Action(活動) 週刊 経団連タイムス 2020年9月17日 No.3468  「Society 5.0時代のサプライチェーン」を公表 -商流・金流のデジタル化に向けた施策を整理

経団連は9月15日、報告書「Society 5.0時代のサプライチェーン」を公表した。

近年、わが国のサプライチェーンにおいては、大企業を頂点とする階層構造から、企業間での情報共有や協業が進む水平構造への変化がみられる。こうしたなか、中堅・中小企業を含むサプライチェーン全体のデジタル化を推進することで、さまざまな主体の連携を促し、新たな価値の創造、わが国産業の国際競争力強化につなげていく必要がある。

また、サプライチェーンのグローバル化の拡大・深化、中小企業における高齢化・人手不足の深刻化といった環境変化に対応するうえでも、デジタル技術の活用に期待がかかる。さらに昨今、感染症対策として接触機会の抑制が求められており、サプライチェーン全体で業務の遠隔化・非接触化に取り組むことが欠かせない。

同報告書では、特に製造業の系列取引を念頭に、商流・金流のデジタル化に向けて必要な取り組みについて、「デジタル化による個社業務プロセスの見直し」と「企業間取引の効率化・見える化」の2つに整理している。

■ デジタル化による個社の業務プロセスの見直し

中小企業においても、人手不足などを背景にデジタル技術導入の機運が高まる一方、人材や知識の不足、費用対効果への理解不足などの課題に直面している。その克服に向けて、官民でデジタル化に対する支援を行うことが重要となる。

また、人材育成や地域支援体制の構築・強化も欠かせない。一定規模以上の企業においては、自律的にデジタルトランスフォーメーション(DX)を推進していけるよう、産官学連携などにより社内IT人材の育成を推進するとともに、個社に合わせた適切かつ迅速な支援ができるよう、政府や関係団体が専門家派遣、支援拠点の拡充と活用促進に取り組むことが重要となる。

■ 企業間取引の効率化・見える化

商流(受発注等)については、電話やファクシミリなどアナログベースの商慣習が根強く残っている現状において、国や大企業から中小企業に対して受発注システム(EDI)の導入を促すことが求められる。また、取引先ごとに異なるEDIシステムが使われる「多画面問題」を防ぐためにも、データ連携方法の標準化が不可欠であり、政府が国際標準に準拠して整備した「中小企業共通EDI」の普及が重要である。

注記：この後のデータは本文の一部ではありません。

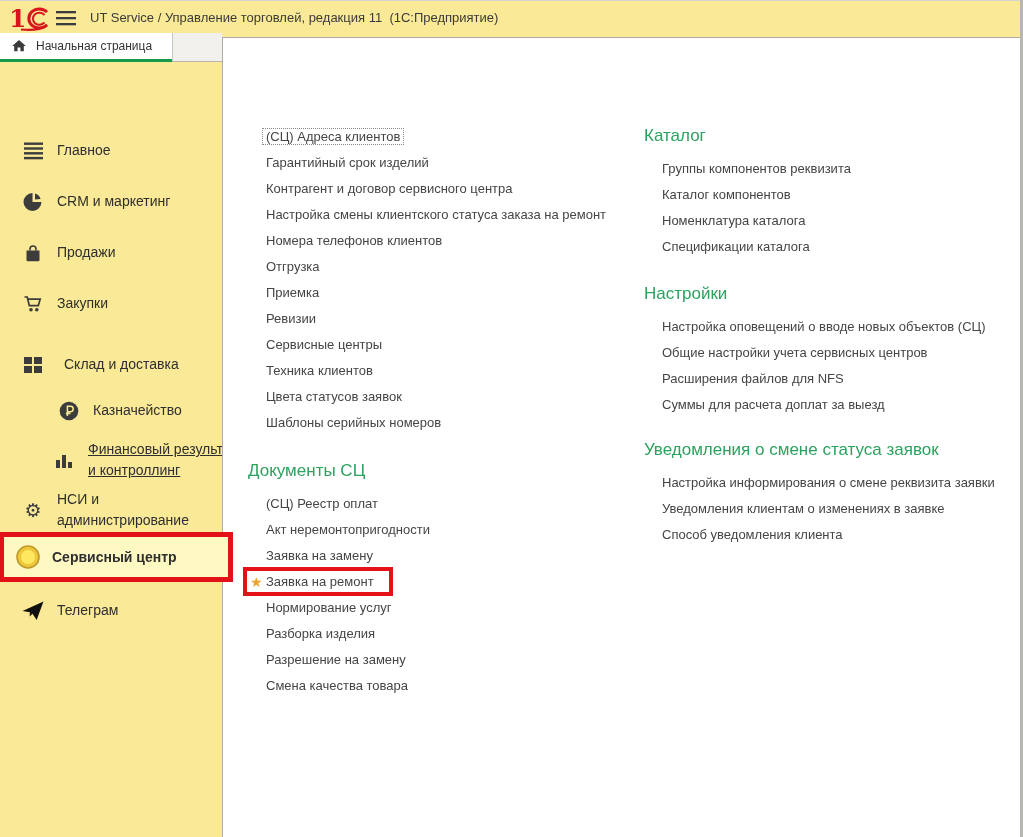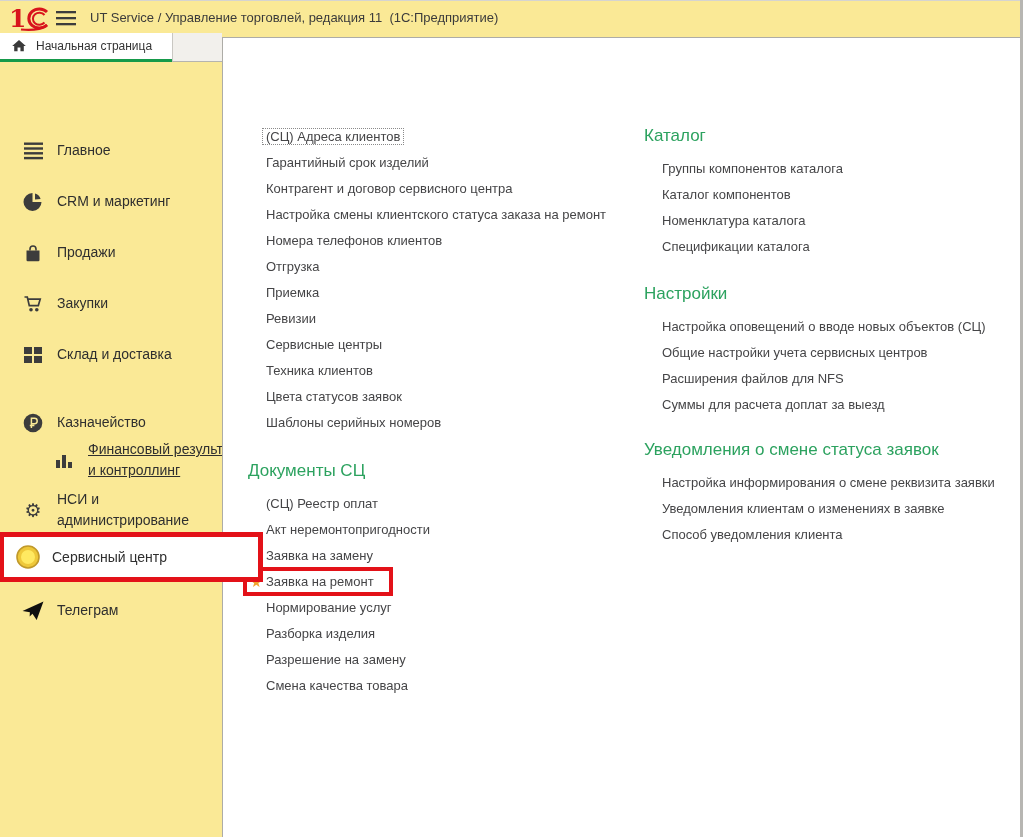--- a/index.html
+++ b/index.html
@@ -216,7 +216,7 @@
     <div class="col-right">
       <div class="col-header">Каталог</div>
       <div class="mt-links">
-        <div class="link">Группы компонентов каталога</div>
+        <div class="link">Группы компонентов реквизита</div>
         <div class="link">Каталог компонентов</div>
         <div class="link">Номенклатура каталога</div>
         <div class="link">Спецификации каталога</div>

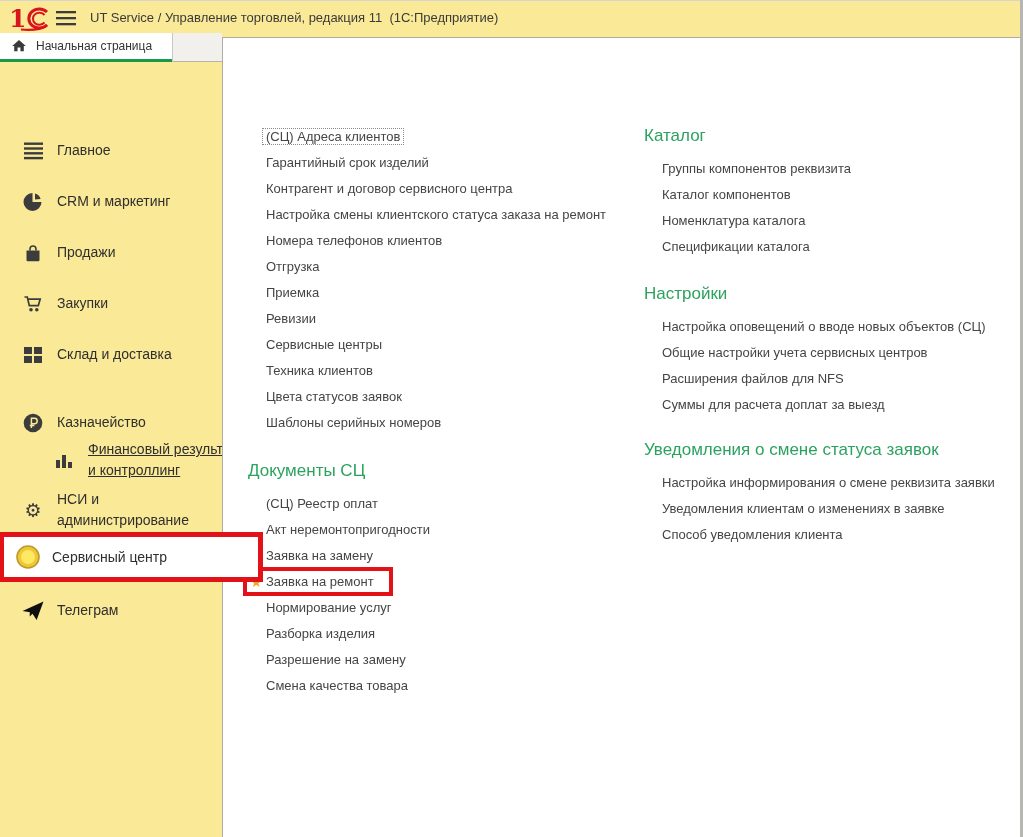--- a/index.html
+++ b/index.html
@@ -117,7 +117,7 @@
       <span class="s-label">Закупки</span>
     </div>
 
-    <div class="s-item" style="top:282px;">
+    <div class="s-item" style="top:292px;justify-content:space-between;">
       <span class="s-icon">
         <svg width="20" height="20" viewBox="0 0 20 20">
             <rect x="1" y="2" width="8" height="7" fill="#3c3c3c"></rect>

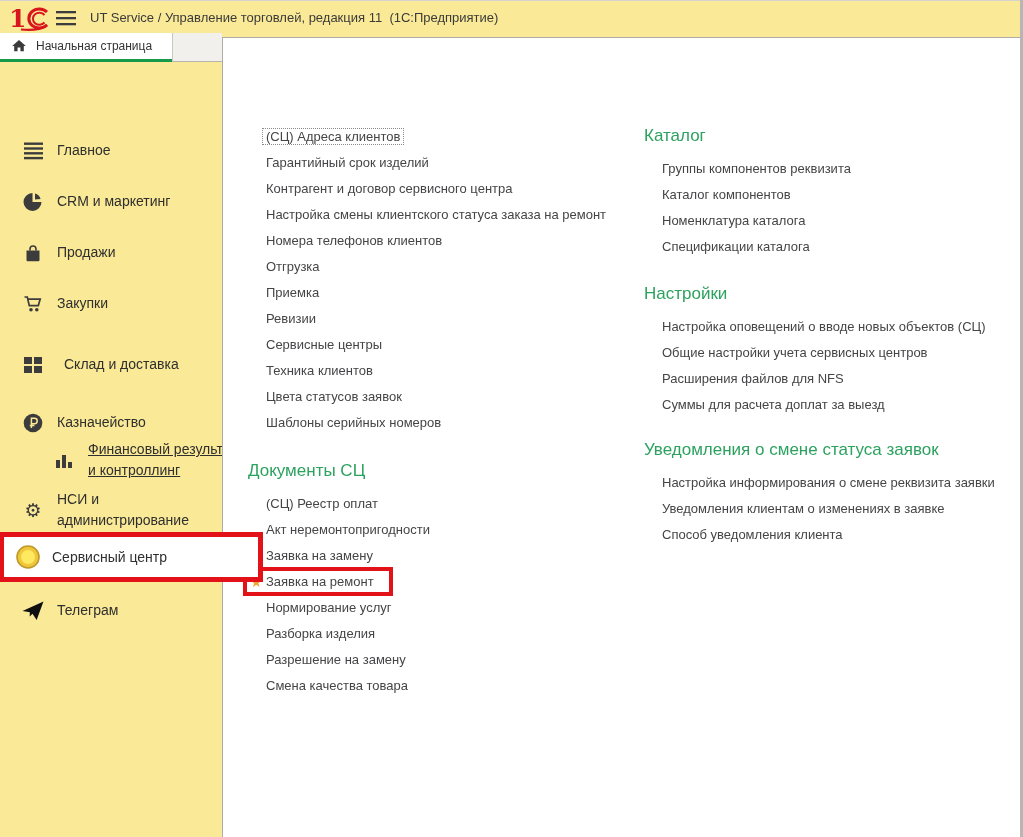--- a/index.html
+++ b/index.html
@@ -129,7 +129,7 @@
       <span class="s-label">Склад и доставка</span>
     </div>
 
-    <div class="s-item" style="top:350px;">
+    <div class="s-item" style="top:338px;padding-left:36px;">
       <span class="s-icon">
         <svg width="20" height="20" viewBox="0 0 20 20">
             <circle cx="10" cy="10" r="9.3" fill="#3c3c3c"></circle>

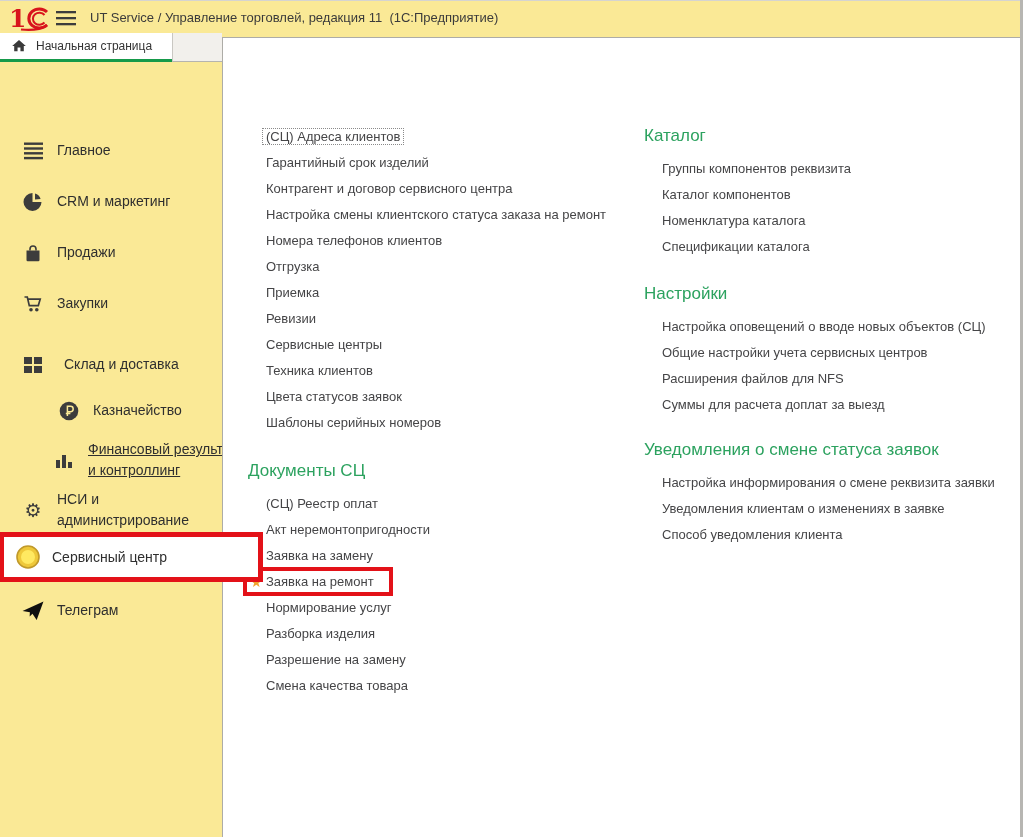--- a/index.html
+++ b/index.html
@@ -36,7 +36,7 @@
   .s-icon{width:26px;margin-left:20px;display:flex;align-items:center;justify-content:center;flex-shrink:0;color:#3c3c3c;}
   .s-label{margin-left:11px;font-size:14px;color:#2f2f2f;line-height:21px;width:158px;}
   .s-item.underlined .s-label{text-decoration:underline;}
-  .s-item.highlighted{left:-1px;top:470px;width:264px;height:50px;background:#ffffff;border:5px solid #e31118;box-sizing:border-box;z-index:5;}
+  .s-item.highlighted{left:-1px;top:470px;width:234px;height:50px;background:#fef9c3;border:5px solid #e31118;box-sizing:border-box;z-index:5;font-weight:bold;}
   .s-item.highlighted .s-icon{margin-left:11px;}
   .gear-glyph{font-size:19px;line-height:19px;font-family:"DejaVu Sans",sans-serif;}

金流(決済等)のデジタル化については、紙媒体でのやり取り・管理、売掛金の消込などの経理業務を効率化すべく、「全銀EDIシステム」と商流EDIとの連携により、受発注から決済まで一貫した経理処理の自動化を図ることが望ましい。あわせて、電子記録債権の活用やフィンテックによる資金繰りの円滑化が期待されるほか、決済等の取引データを活用することで、企業の信用力が可視化できるようになる可能性もある。

■ 製造現場のデータ共有・活用~さらなる検討課題

同報告書では、今後の検討課題として、製造現場のデータ共有・活用にも触れている。製品・設備データや技術・ノウハウに関するデータなど、製造現場のデータを活用することで、コストの適正化、品質検査の自動化や新たな価値の創出につながることが期待される。また、今後も起こり得る感染症のパンデミックなど、さまざまなリスクに対して強靱なサプライチェーンを構築するうえでも、データ活用が重要な役割を果たす可能性があり、具体的なデータの取り扱いなどについて検討する必要がある。

経団連は今後も、サプライチェーン委員会を中心に、デジタル化の推進を含むサプライチェーンの諸課題について検討していく。